The manner in which Greek authorities and Courts have downplayed the case is despicable, especially considering cases of human trafficking and slavery-like conditions are not a new topic.[22] In countries like Italy, the exploitation of migrant field workers from criminal organizations is well-known and has a specific name: caporalato. According to the current minister of Agriculture Teresa Bellanova, the state has to take responsibility towards migrants working in the field, before organized crime takes them in.[23] Mafia’s agricultural cartel is estimated to be worth 24.5 billion euros.[24] Furthermore, Mafia clans are known to be violent against migrants who do not comply with their requests.[25] Nonetheless, Italy’s progress in preventing human trafficking and forced labour perpetrated by organized crime is very low, and after the recent migration crisis, labour exploitation has been on the rise in Italy.[26] A report commissioned by the Women’s Rights and Gender Equality Committee of the European Parliament, focused on the case studies of Spain and Italy, calls for a gender-based approach showing that migrant women working in fields are at high risk of becoming a target of sexual exploitation.[27]
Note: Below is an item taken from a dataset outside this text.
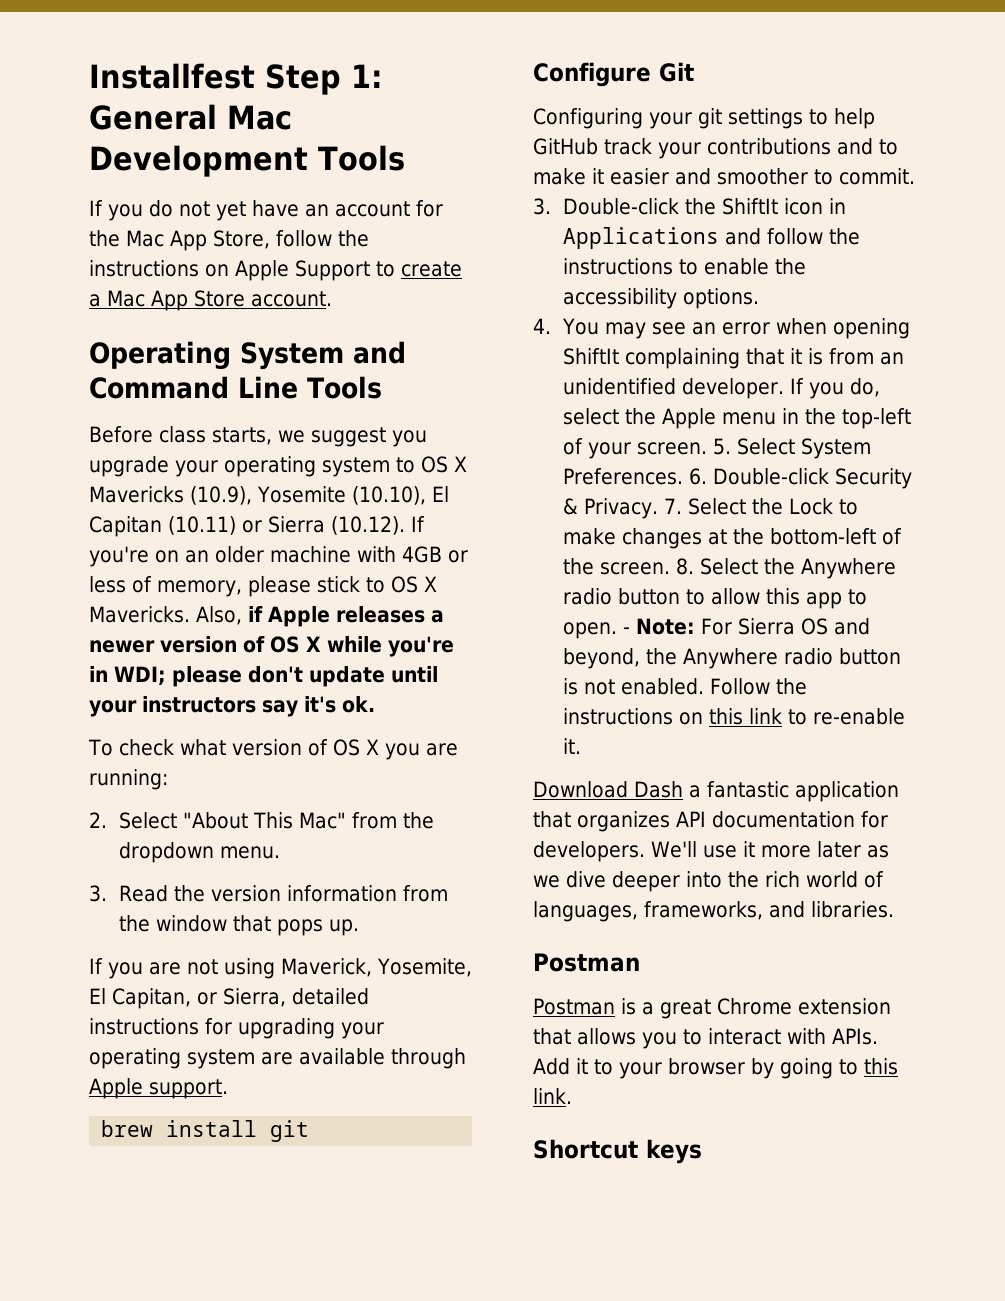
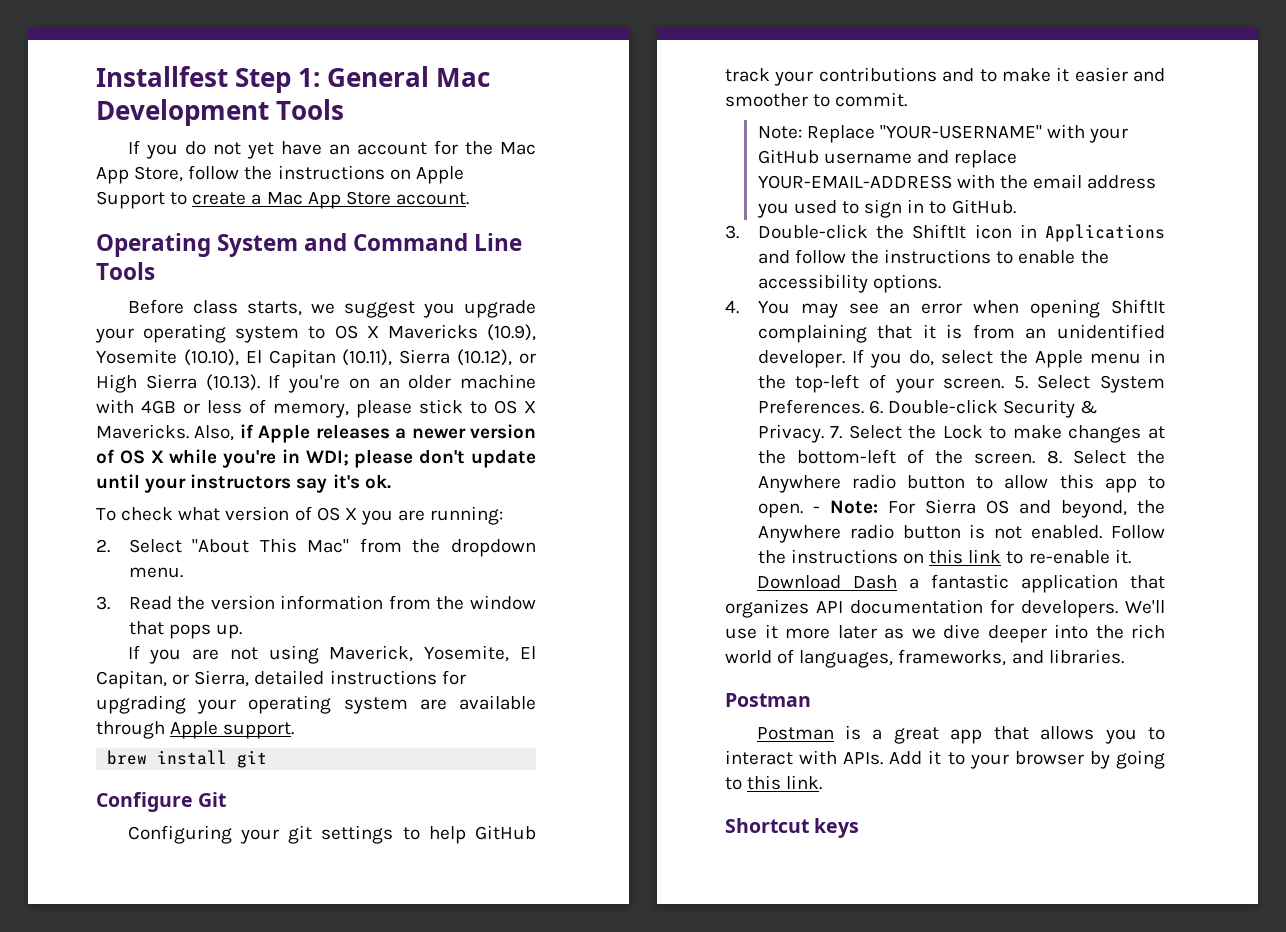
[168,516,405,535] (10.11) or Sierra (10.12). -> [342,349,536,366] [96,374,260,393] (10.11), Sierra (10.12), or High Sierra (10.13).
(915, 176) none -> [757,124,1129,143] [757,149,1018,168] [757,174,1157,189] [756,199,1016,218] // Note: Replace "YOUR-USERNAME" with your GitHub username and replace YOUR-EMAIL-ADDRESS with the email address you used to sign in to GitHub.
[716,998,891,1015] Chrome extension -> [950,729,983,744] app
Indeed, out of the 9 cases that were found in breach of article 4 of the Convention, 7 of them had applicants being women. Out of the 9 cases that were found in breach of article 4 of the Convention, 4 of them had applicants being forced into prostitution. Out of the 9 cases that were found in breach of article 4 of the Convention, 8 of them had applicants that were third-country nationals. Since the Siliadin case, the Court, taking into account findings of the Parliamentary Assembly, had already noted that “today’s slaves are predominantly female and usually work in private households, starting out as migrant domestic workers […]”.[28] Despite this clear pattern in which some categories are more vulnerable to modern slavery, according to GRETA reports and proved by the aforementioned cases, countries are not taking into account specific measures to effectively prevent human trafficking and forced labour. Nor are the countries protecting vulnerable categories at high risk of human trafficking.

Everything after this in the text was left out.